→ **YOUR INSTRUCTIONS**: Scan the data below and pick out the lines containing the word "half".

→ **SOURCE INFORMATION**:

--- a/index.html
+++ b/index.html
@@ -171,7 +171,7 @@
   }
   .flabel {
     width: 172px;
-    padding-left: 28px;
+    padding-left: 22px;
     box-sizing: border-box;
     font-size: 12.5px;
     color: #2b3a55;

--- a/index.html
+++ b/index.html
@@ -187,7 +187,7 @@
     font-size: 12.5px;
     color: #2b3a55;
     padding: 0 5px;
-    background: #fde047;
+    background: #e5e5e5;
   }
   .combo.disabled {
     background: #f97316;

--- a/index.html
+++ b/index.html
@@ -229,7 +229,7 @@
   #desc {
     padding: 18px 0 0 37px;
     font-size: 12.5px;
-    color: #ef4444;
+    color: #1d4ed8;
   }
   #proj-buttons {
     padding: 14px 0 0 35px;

--

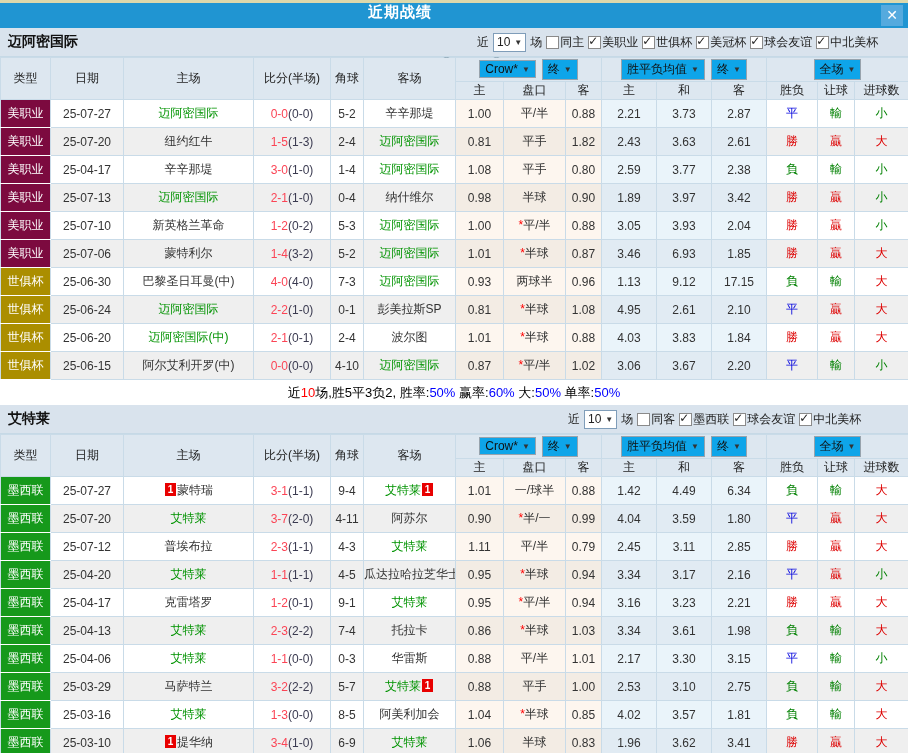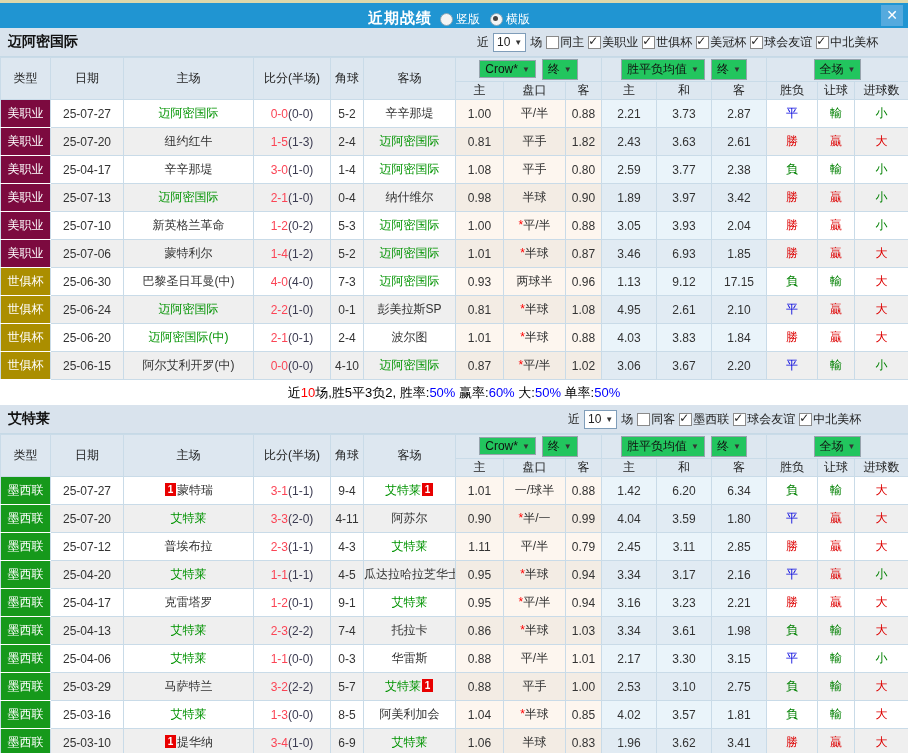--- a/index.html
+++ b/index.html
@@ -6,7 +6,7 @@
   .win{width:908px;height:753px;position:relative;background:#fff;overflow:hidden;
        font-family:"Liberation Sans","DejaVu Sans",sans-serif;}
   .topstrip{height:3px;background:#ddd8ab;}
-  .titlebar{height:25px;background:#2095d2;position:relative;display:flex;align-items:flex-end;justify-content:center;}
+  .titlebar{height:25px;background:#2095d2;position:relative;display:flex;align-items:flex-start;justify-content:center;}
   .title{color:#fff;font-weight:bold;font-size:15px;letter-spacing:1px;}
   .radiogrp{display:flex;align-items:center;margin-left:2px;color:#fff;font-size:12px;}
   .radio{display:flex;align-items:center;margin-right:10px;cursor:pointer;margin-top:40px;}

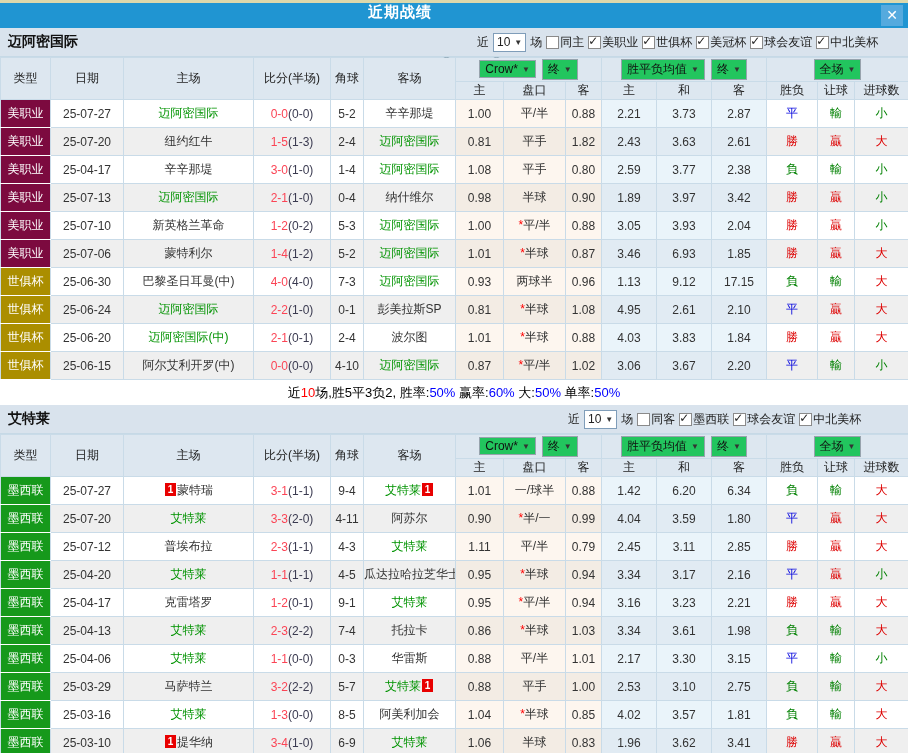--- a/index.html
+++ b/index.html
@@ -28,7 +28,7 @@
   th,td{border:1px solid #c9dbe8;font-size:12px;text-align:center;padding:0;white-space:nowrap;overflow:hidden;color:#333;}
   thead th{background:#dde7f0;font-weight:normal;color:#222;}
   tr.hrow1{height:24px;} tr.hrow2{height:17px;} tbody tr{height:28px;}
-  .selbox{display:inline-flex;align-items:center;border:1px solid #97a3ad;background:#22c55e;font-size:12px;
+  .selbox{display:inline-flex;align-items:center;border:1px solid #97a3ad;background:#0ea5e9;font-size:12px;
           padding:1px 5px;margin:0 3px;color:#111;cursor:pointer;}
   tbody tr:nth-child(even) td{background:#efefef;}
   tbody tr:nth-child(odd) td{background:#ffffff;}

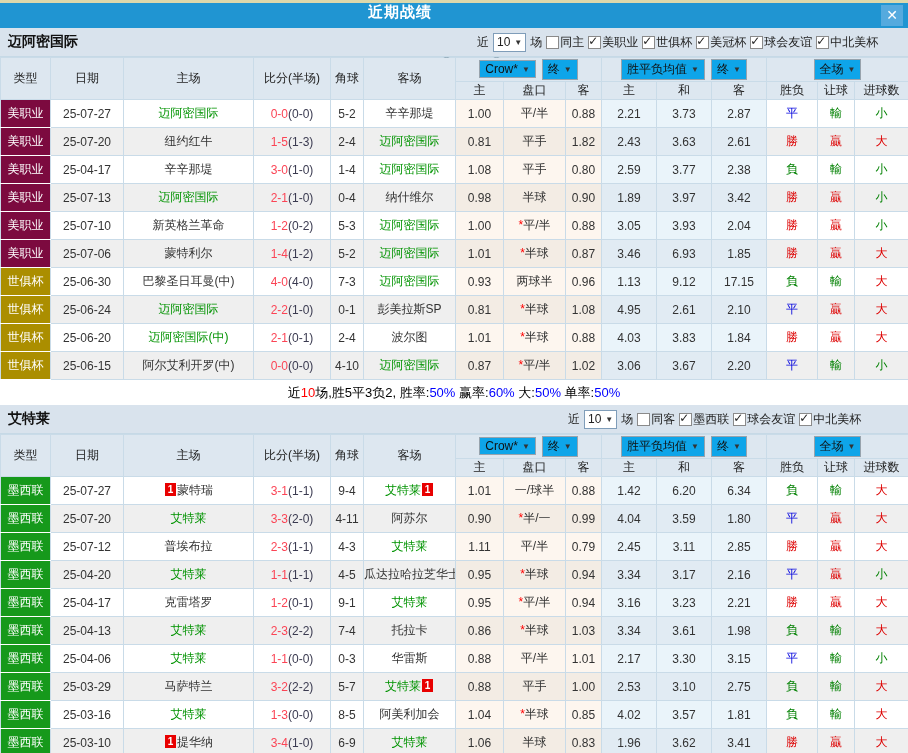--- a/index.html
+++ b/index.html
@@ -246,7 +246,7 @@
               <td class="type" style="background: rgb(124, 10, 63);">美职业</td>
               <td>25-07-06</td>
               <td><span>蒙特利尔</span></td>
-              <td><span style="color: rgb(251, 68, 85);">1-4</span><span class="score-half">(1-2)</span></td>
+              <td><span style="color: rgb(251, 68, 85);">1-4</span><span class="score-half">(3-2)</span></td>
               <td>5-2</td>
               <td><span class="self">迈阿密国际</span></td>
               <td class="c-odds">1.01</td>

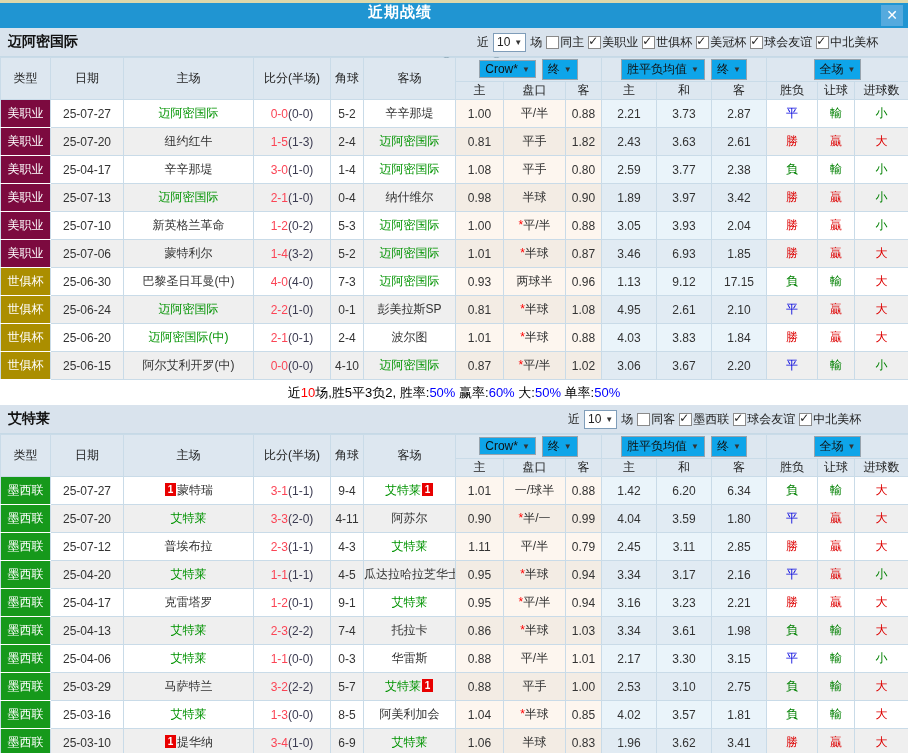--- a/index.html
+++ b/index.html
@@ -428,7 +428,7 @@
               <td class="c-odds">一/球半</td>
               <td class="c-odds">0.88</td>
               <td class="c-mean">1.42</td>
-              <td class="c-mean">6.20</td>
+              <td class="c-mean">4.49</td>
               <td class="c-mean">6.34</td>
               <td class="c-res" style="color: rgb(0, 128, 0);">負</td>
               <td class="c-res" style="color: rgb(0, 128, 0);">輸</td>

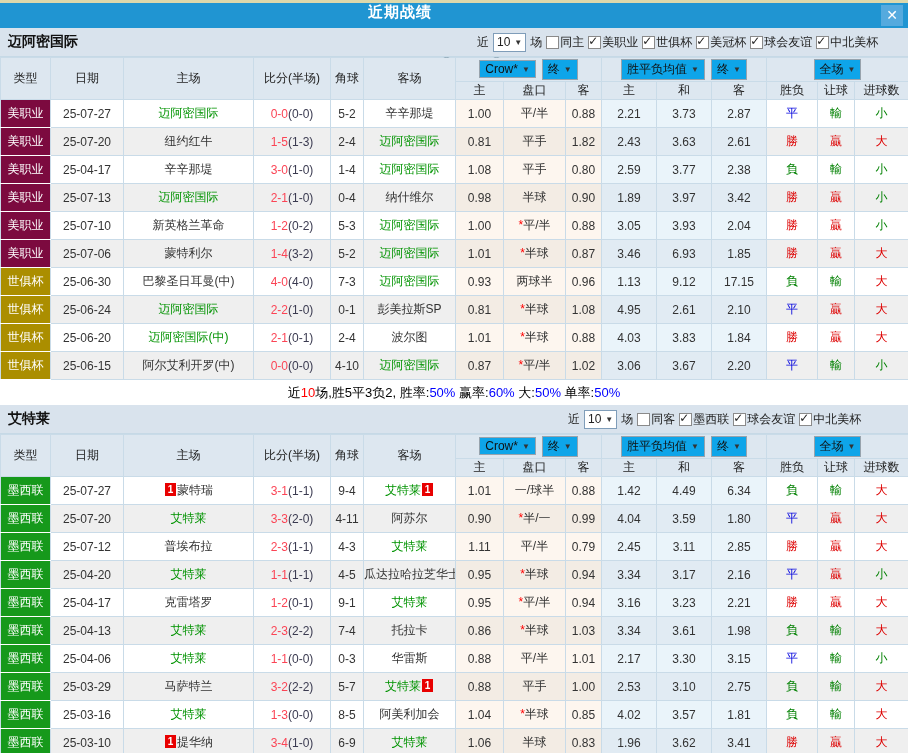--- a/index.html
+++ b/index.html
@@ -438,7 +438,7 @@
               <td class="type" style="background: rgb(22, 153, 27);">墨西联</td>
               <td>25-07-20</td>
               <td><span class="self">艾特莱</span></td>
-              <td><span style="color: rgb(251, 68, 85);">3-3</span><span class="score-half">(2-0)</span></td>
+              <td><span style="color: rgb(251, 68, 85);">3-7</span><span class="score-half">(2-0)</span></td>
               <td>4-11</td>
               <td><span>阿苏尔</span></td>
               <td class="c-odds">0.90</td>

→ **ANSWER TO THIS EXERCISE**:
-              <td><span style="color: rgb(251, 68, 85);">1-4</span><span class="score-half">(1-2)</span></td>
+              <td><span style="color: rgb(251, 68, 85);">1-4</span><span class="score-half">(3-2)</span></td>
-              <td><span style="color: rgb(251, 68, 85);">3-3</span><span class="score-half">(2-0)</span></td>
+              <td><span style="color: rgb(251, 68, 85);">3-7</span><span class="score-half">(2-0)</span></td>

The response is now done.